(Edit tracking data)
_ _ _ _ _

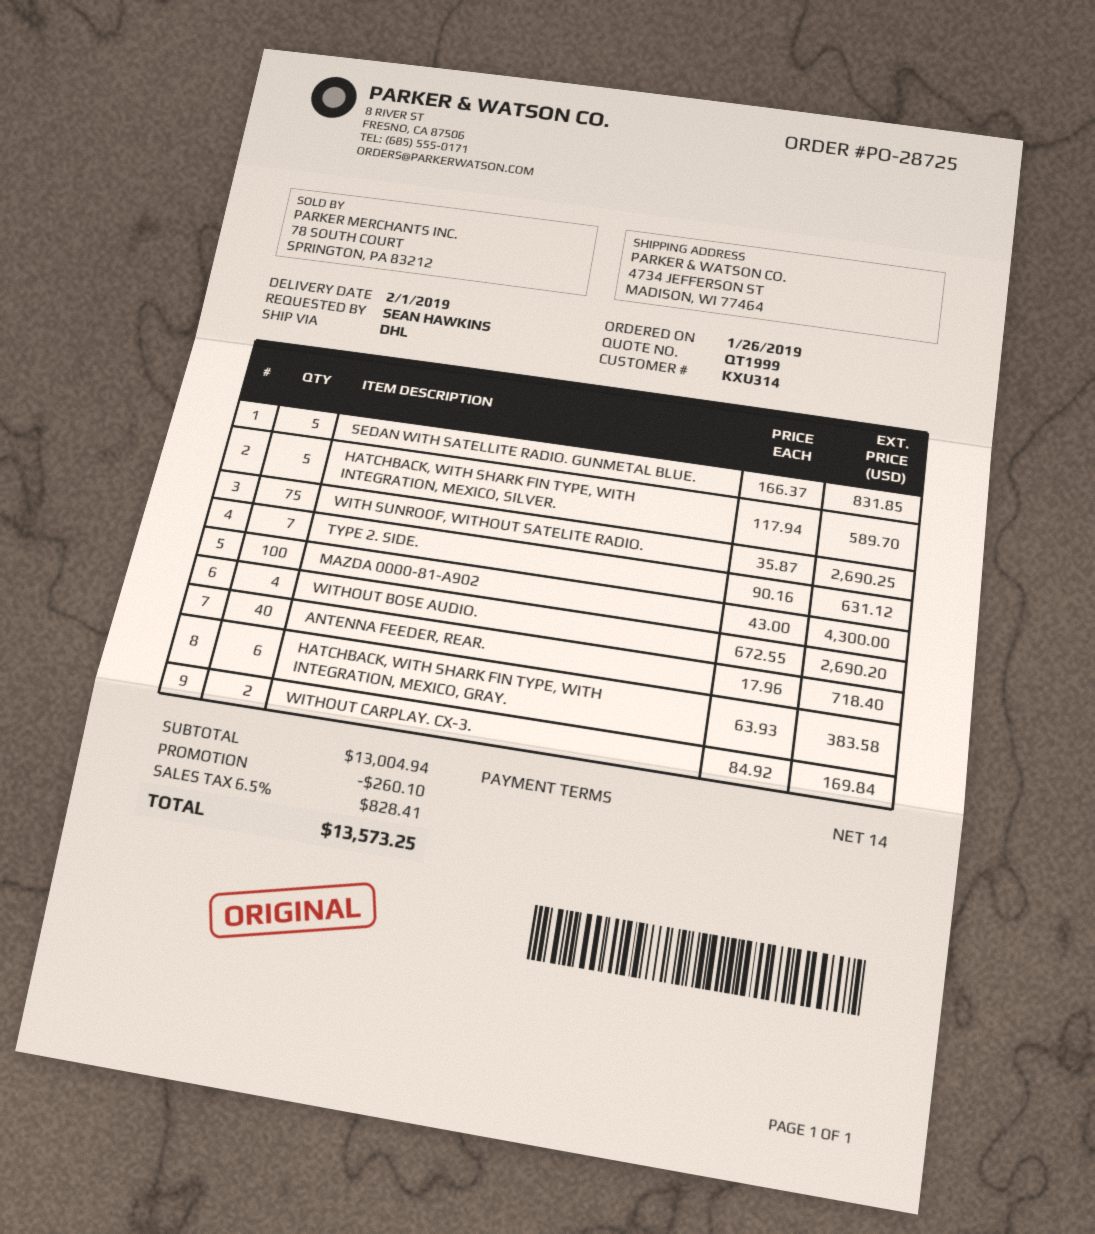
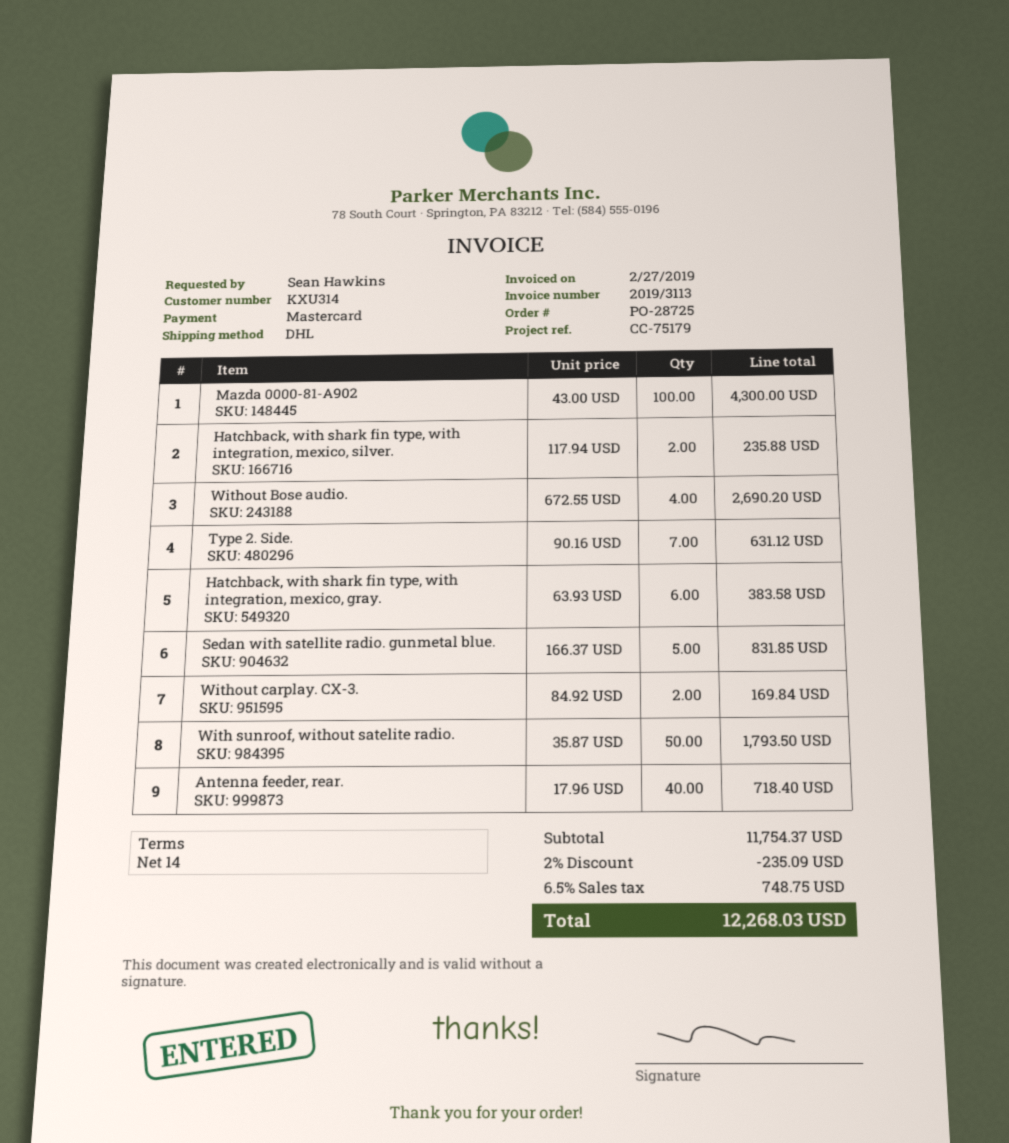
HATCHBACK, WITH SHARK FIN TYPE, WITH INTEGRATION, MEXICO, SILVER.: 5 x 117.94 = 589.70 -> 2 x 117.94 = 235.88
WITH SUNROOF, WITHOUT SATELITE RADIO.: 75 x 35.87 = 2690.25 -> 50 x 35.87 = 1793.50
subtotal: 13004.94 -> 11754.37
discount: 260.10 -> 235.09
tax: 6.5% = 828.41 -> 6.5% = 748.75
total: 13573.25 -> 12268.03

_ _ _ _ _

- **WHAT IS REQUIRED**: Please output every entry above exactly, without the pictures.

- **OUTPUT**:
HATCHBACK, WITH SHARK FIN TYPE, WITH INTEGRATION, MEXICO, SILVER.: 5 x 117.94 = 589.70 -> 2 x 117.94 = 235.88
WITH SUNROOF, WITHOUT SATELITE RADIO.: 75 x 35.87 = 2690.25 -> 50 x 35.87 = 1793.50
subtotal: 13004.94 -> 11754.37
discount: 260.10 -> 235.09
tax: 6.5% = 828.41 -> 6.5% = 748.75
total: 13573.25 -> 12268.03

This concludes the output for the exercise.